Dataset records below:
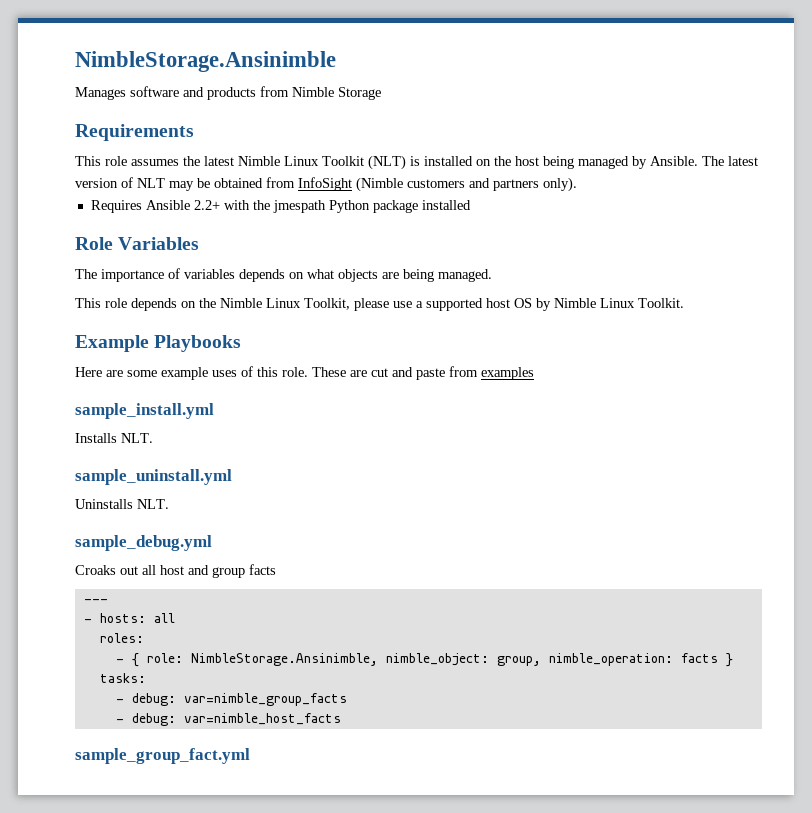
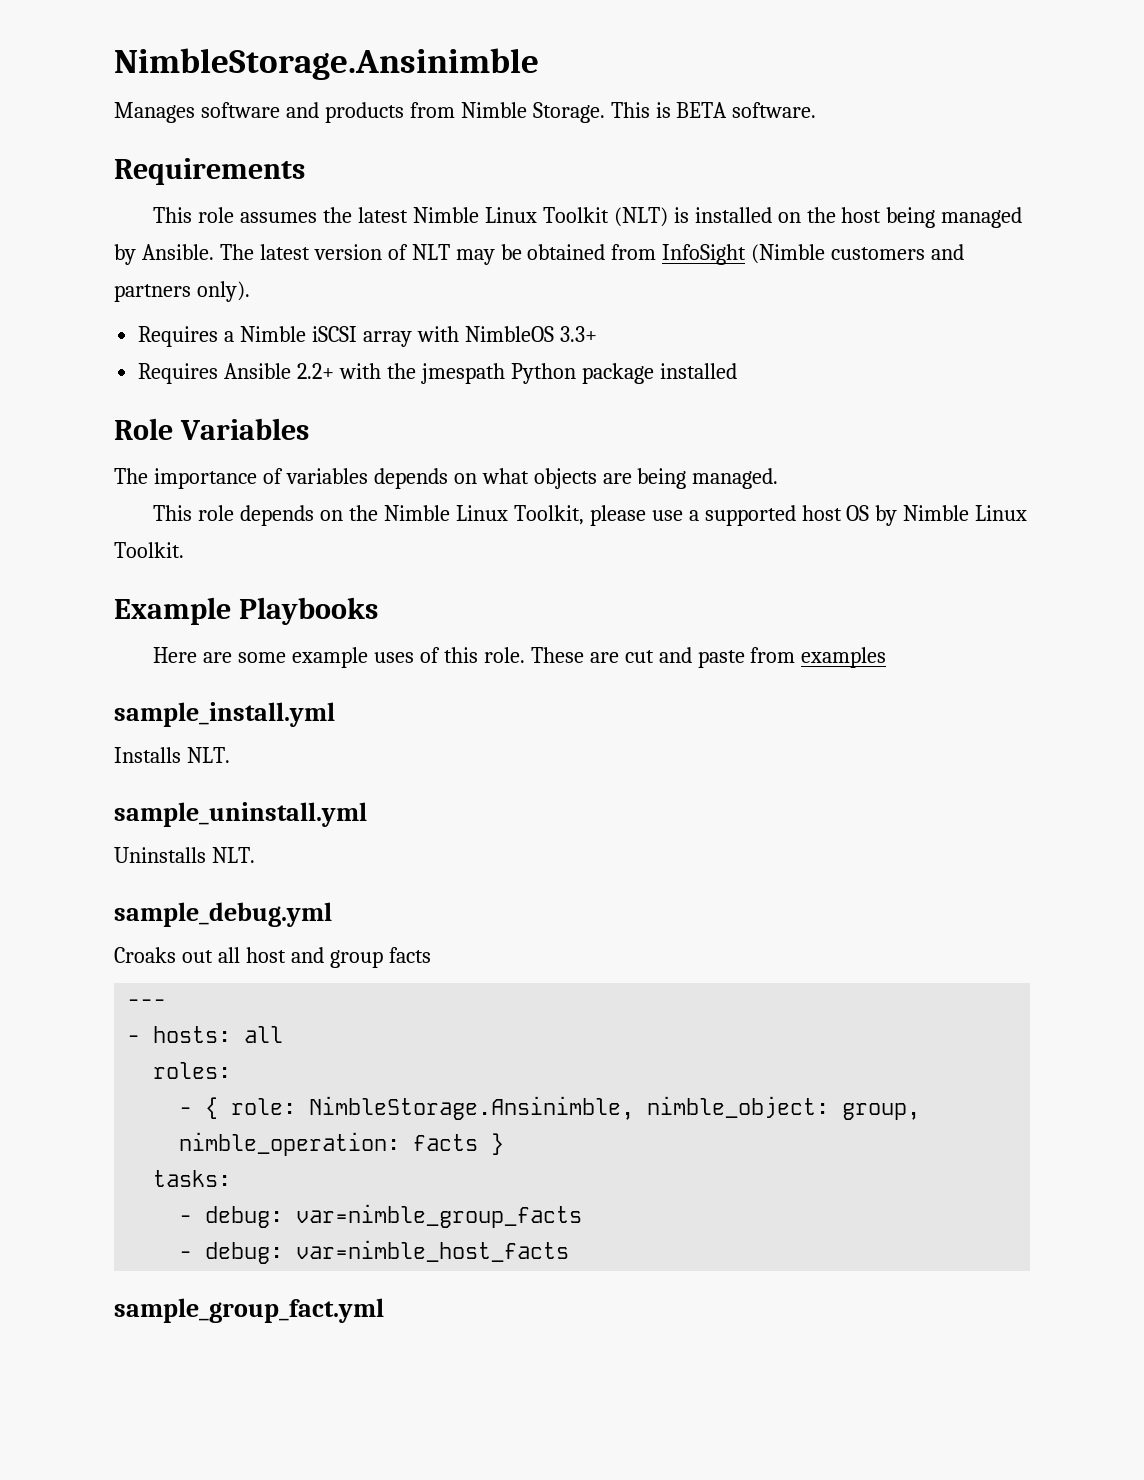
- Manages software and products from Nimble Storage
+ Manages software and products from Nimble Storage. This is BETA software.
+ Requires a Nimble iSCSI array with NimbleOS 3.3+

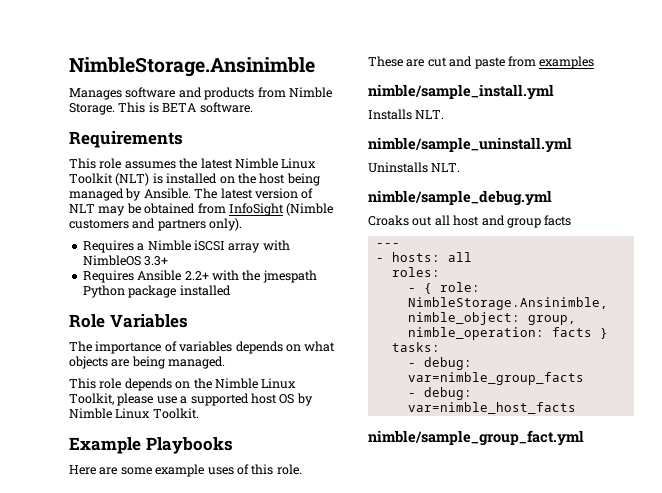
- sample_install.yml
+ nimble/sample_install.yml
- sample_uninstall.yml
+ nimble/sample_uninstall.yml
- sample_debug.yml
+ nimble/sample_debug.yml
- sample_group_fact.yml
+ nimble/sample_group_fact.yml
End of Dataset records.
Dataset records below:
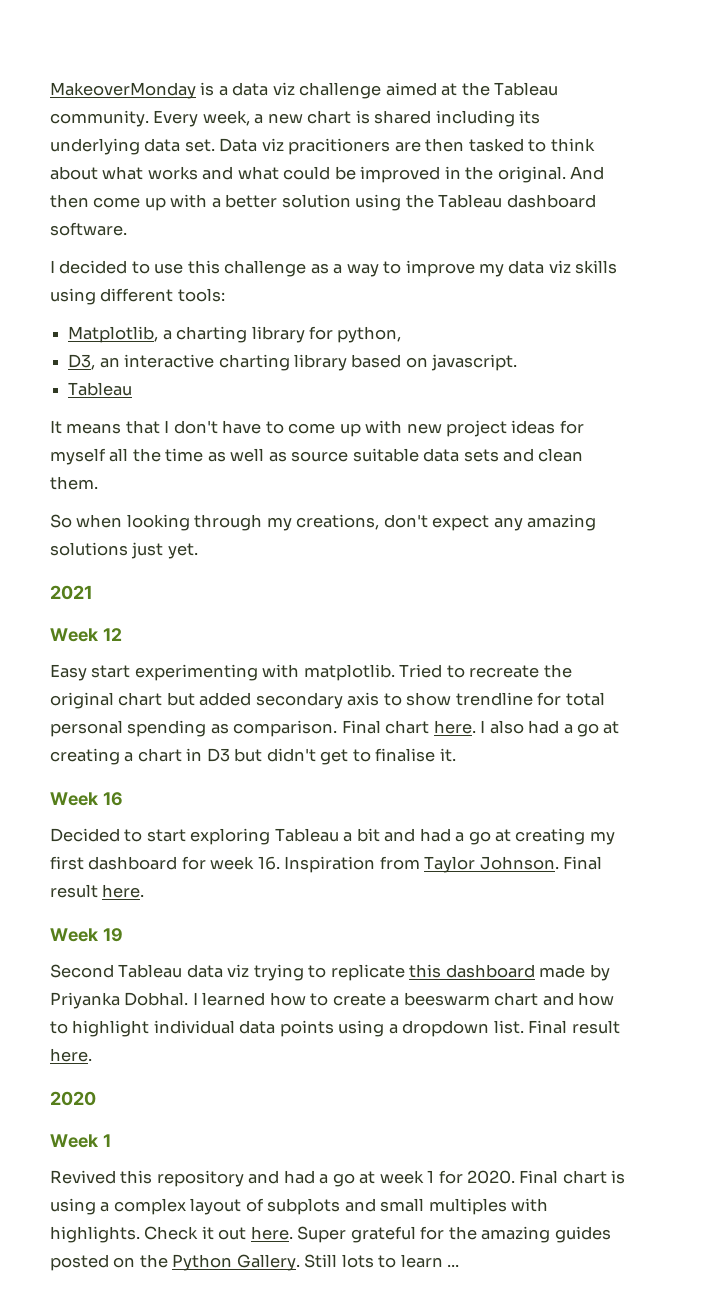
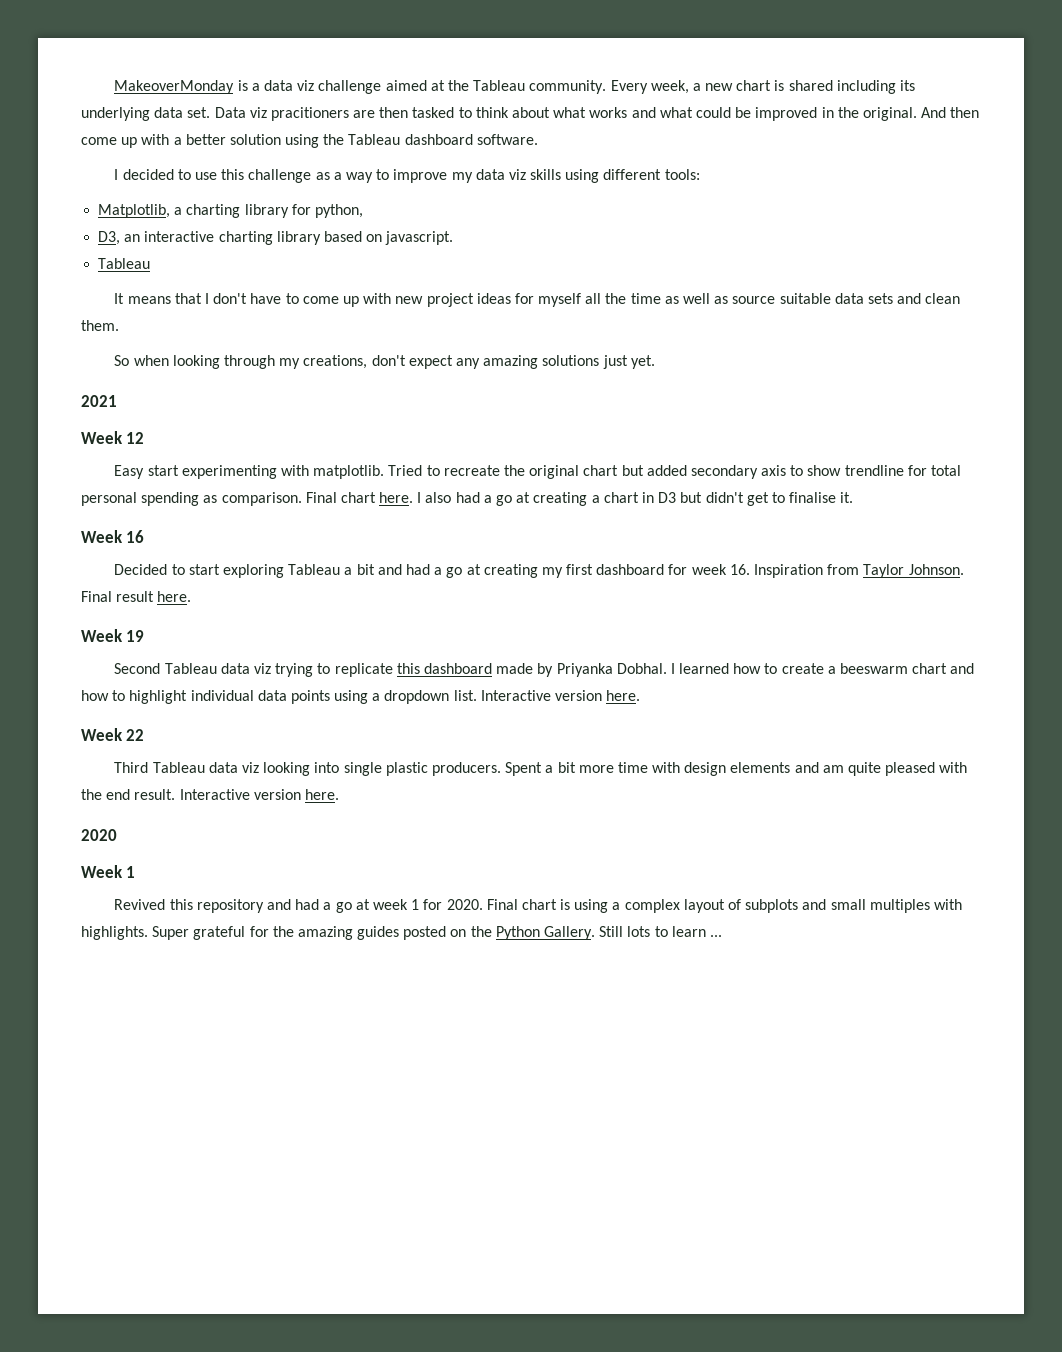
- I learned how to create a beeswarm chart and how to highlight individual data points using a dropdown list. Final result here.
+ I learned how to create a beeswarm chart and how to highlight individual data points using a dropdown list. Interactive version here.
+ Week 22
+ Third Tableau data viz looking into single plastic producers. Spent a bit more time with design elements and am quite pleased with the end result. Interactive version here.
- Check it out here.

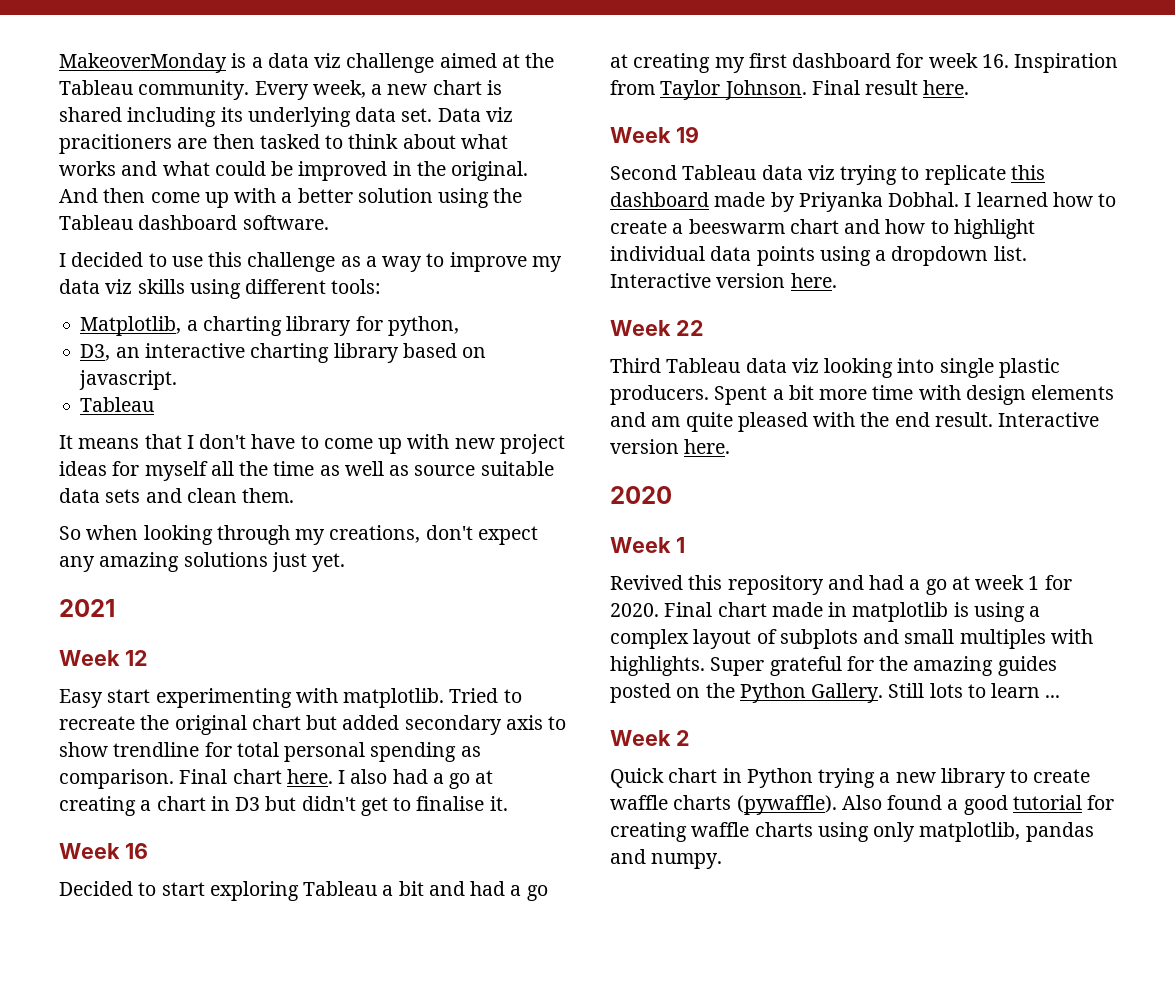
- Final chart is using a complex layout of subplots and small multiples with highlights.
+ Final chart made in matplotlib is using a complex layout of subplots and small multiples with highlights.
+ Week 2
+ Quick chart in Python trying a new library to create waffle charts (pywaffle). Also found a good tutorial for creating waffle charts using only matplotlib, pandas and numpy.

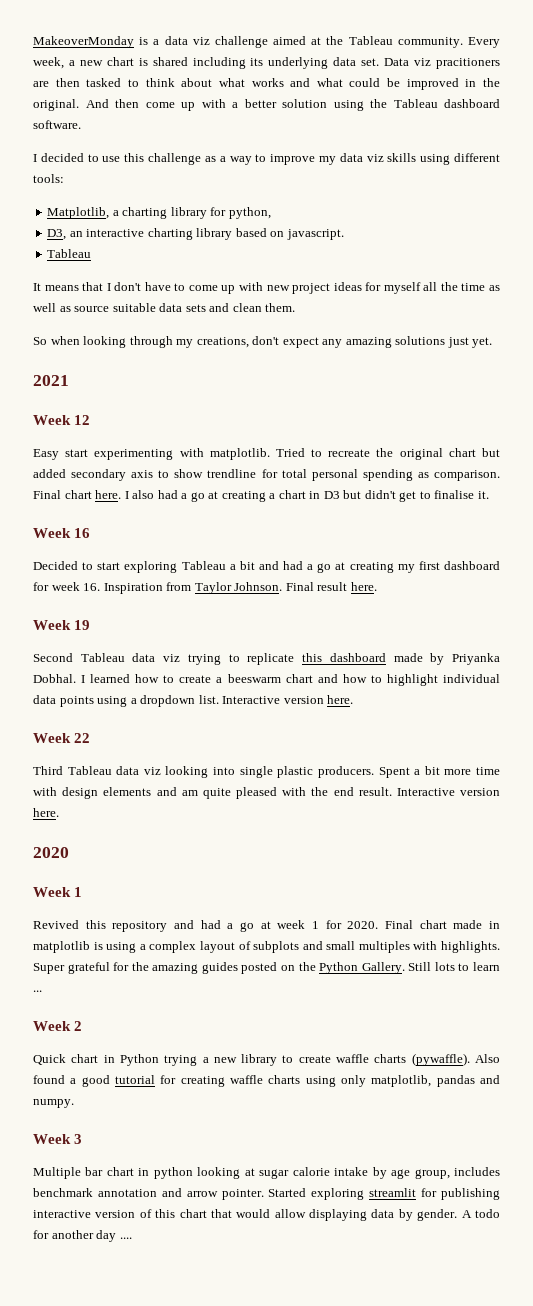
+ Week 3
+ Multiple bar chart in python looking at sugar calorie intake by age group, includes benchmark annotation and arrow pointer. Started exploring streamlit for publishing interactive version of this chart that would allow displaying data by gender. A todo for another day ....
End of Dataset records.
Your instructions: Above are records; repeat only the lines starting at the line with "- I learned" and ending at the line with "- Check it out here.", exactly as they appear, both included.

Exercise output:
- I learned how to create a beeswarm chart and how to highlight individual data points using a dropdown list. Final result here.
+ I learned how to create a beeswarm chart and how to highlight individual data points using a dropdown list. Interactive version here.
+ Week 22
+ Third Tableau data viz looking into single plastic producers. Spent a bit more time with design elements and am quite pleased with the end result. Interactive version here.
- Check it out here.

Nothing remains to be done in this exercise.